What you are asked to do — Except for the images, repeat the entries below word for word.

Supplied material —
========================================
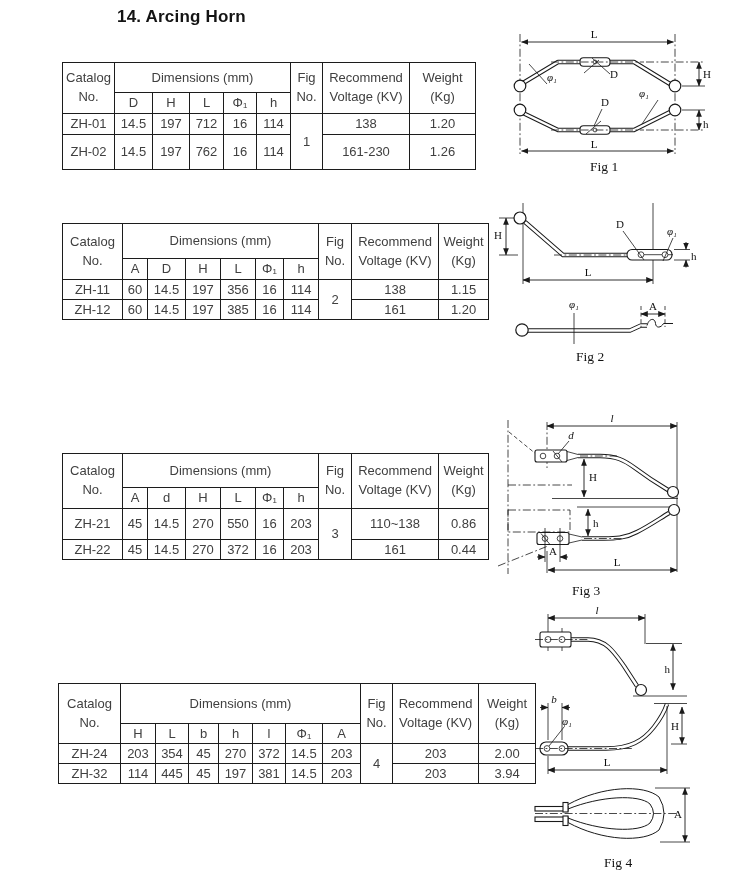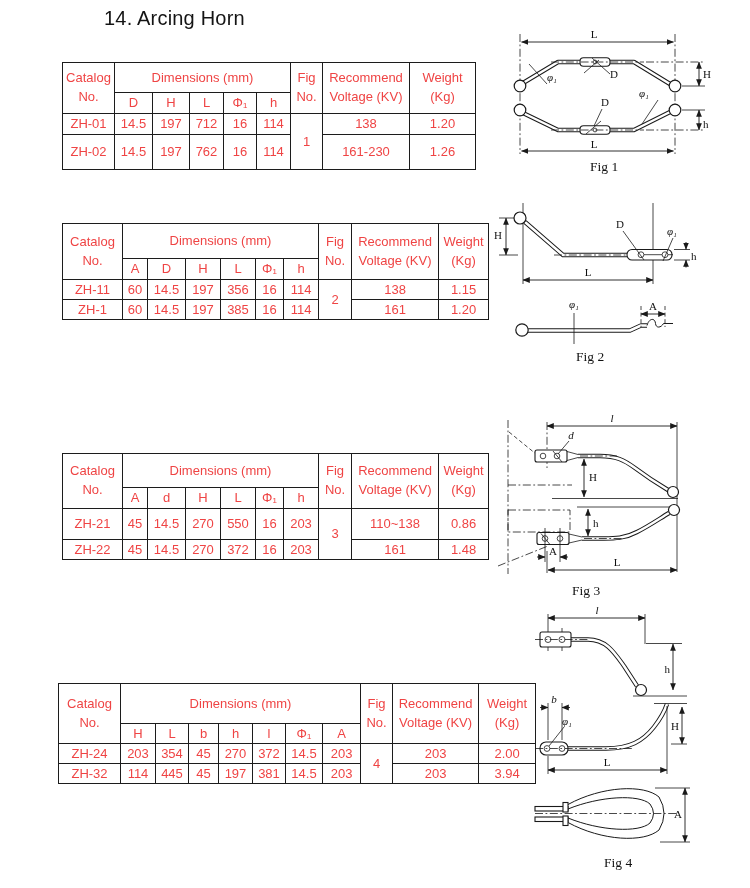--- a/index.html
+++ b/index.html
@@ -5,7 +5,7 @@
   html,body{margin:0;padding:0;background:#fff}
   .page{position:relative;width:750px;height:888px;background:#fff;overflow:hidden;
         font-family:"Liberation Sans","DejaVu Sans",sans-serif;color:#141414}
-  .title{position:absolute;left:104px;top:7px;font-size:20px;font-weight:400;letter-spacing:.2px}
+  .title{position:absolute;left:117px;top:7px;font-size:17px;font-weight:700;letter-spacing:.2px}
   table.spec{position:absolute;border-collapse:collapse;table-layout:fixed;background:#fff;
              font-family:"Liberation Sans","DejaVu Sans",sans-serif;color:#ef4444}
   table.spec td{border:1px solid #1c1c1c;text-align:center;vertical-align:middle;

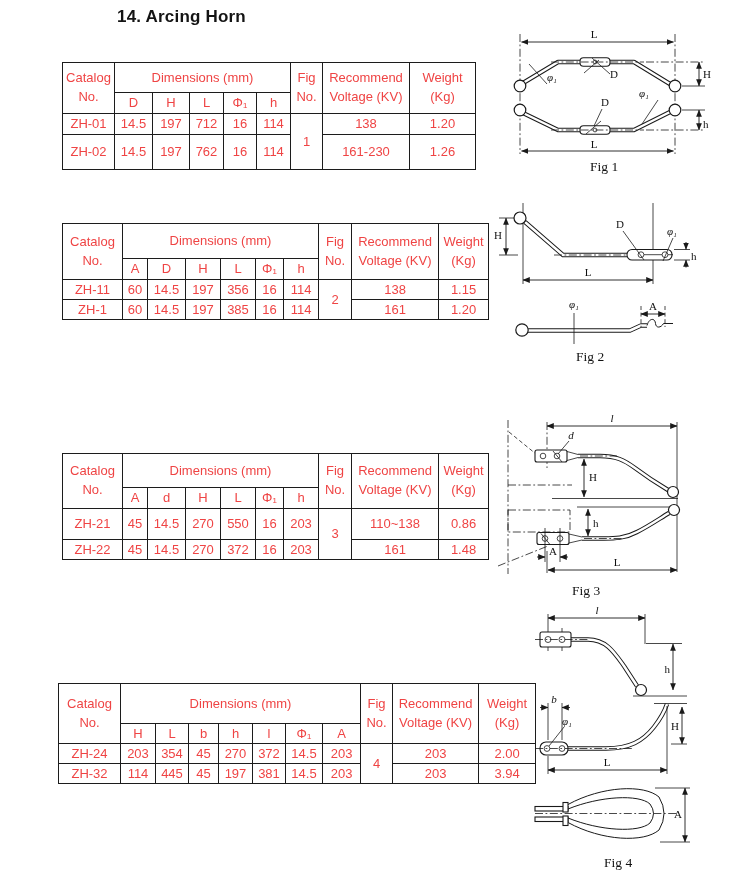--- a/index.html
+++ b/index.html
@@ -7,7 +7,7 @@
         font-family:"Liberation Sans","DejaVu Sans",sans-serif;color:#141414}
   .title{position:absolute;left:117px;top:7px;font-size:17px;font-weight:700;letter-spacing:.2px}
   table.spec{position:absolute;border-collapse:collapse;table-layout:fixed;background:#fff;
-             font-family:"Liberation Sans","DejaVu Sans",sans-serif;color:#ef4444}
+             font-family:"Liberation Sans","DejaVu Sans",sans-serif;color:#404040}
   table.spec td{border:1px solid #1c1c1c;text-align:center;vertical-align:middle;
                 font-size:13px;padding:0 1px;line-height:1.2;white-space:nowrap;overflow:hidden}
   table.spec td div{line-height:1.45}

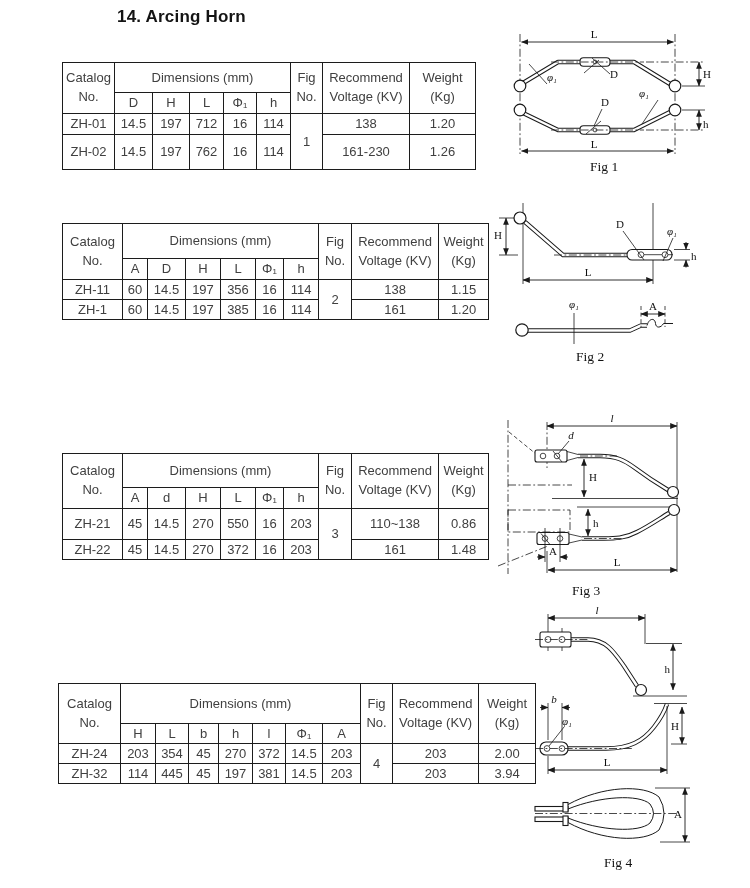--- a/index.html
+++ b/index.html
@@ -151,7 +151,7 @@
         <td>1.15</td>
       </tr>
       <tr style="height:20px">
-        <td>ZH-1</td>
+        <td>ZH-12</td>
         <td>60</td>
         <td>14.5</td>
         <td>197</td>

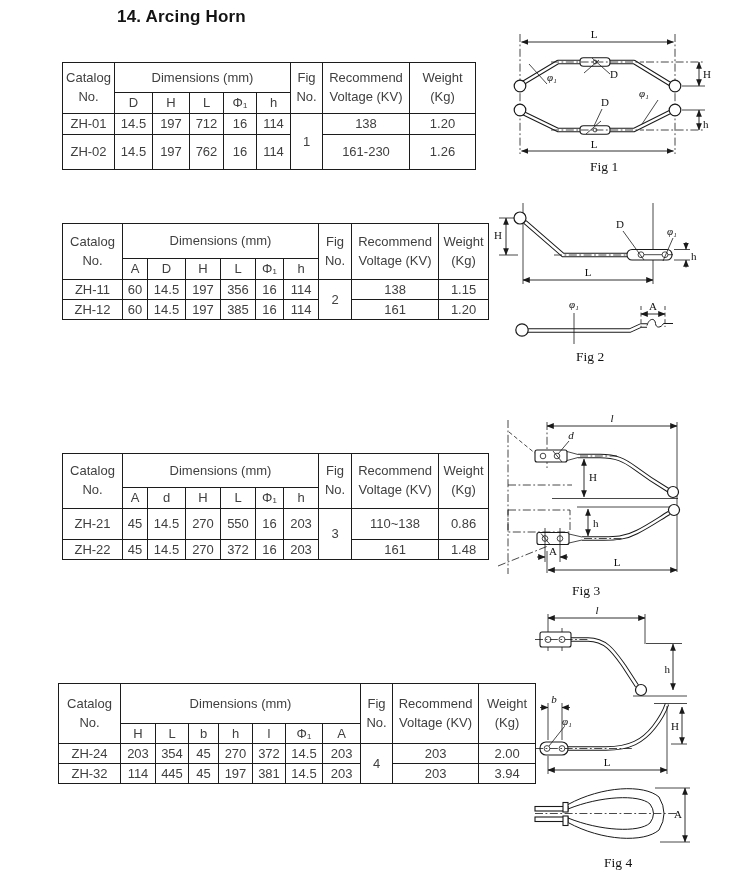--- a/index.html
+++ b/index.html
@@ -226,7 +226,7 @@
         <td>16</td>
         <td>203</td>
         <td>161</td>
-        <td>1.48</td>
+        <td>0.44</td>
       </tr>
     </tbody>
   </table>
========================================
Output of the task —
--- a/index.html
+++ b/index.html
@@ -5,7 +5,7 @@
   html,body{margin:0;padding:0;background:#fff}
   .page{position:relative;width:750px;height:888px;background:#fff;overflow:hidden;
         font-family:"Liberation Sans","DejaVu Sans",sans-serif;color:#141414}
-  .title{position:absolute;left:104px;top:7px;font-size:20px;font-weight:400;letter-spacing:.2px}
+  .title{position:absolute;left:117px;top:7px;font-size:17px;font-weight:700;letter-spacing:.2px}
   table.spec{position:absolute;border-collapse:collapse;table-layout:fixed;background:#fff;
              font-family:"Liberation Sans","DejaVu Sans",sans-serif;color:#ef4444}
   table.spec td{border:1px solid #1c1c1c;text-align:center;vertical-align:middle;

--- a/index.html
+++ b/index.html
@@ -7,7 +7,7 @@
         font-family:"Liberation Sans","DejaVu Sans",sans-serif;color:#141414}
   .title{position:absolute;left:117px;top:7px;font-size:17px;font-weight:700;letter-spacing:.2px}
   table.spec{position:absolute;border-collapse:collapse;table-layout:fixed;background:#fff;
-             font-family:"Liberation Sans","DejaVu Sans",sans-serif;color:#ef4444}
+             font-family:"Liberation Sans","DejaVu Sans",sans-serif;color:#404040}
   table.spec td{border:1px solid #1c1c1c;text-align:center;vertical-align:middle;
                 font-size:13px;padding:0 1px;line-height:1.2;white-space:nowrap;overflow:hidden}
   table.spec td div{line-height:1.45}

--- a/index.html
+++ b/index.html
@@ -151,7 +151,7 @@
         <td>1.15</td>
       </tr>
       <tr style="height:20px">
-        <td>ZH-1</td>
+        <td>ZH-12</td>
         <td>60</td>
         <td>14.5</td>
         <td>197</td>

--- a/index.html
+++ b/index.html
@@ -226,7 +226,7 @@
         <td>16</td>
         <td>203</td>
         <td>161</td>
-        <td>1.48</td>
+        <td>0.44</td>
       </tr>
     </tbody>
   </table>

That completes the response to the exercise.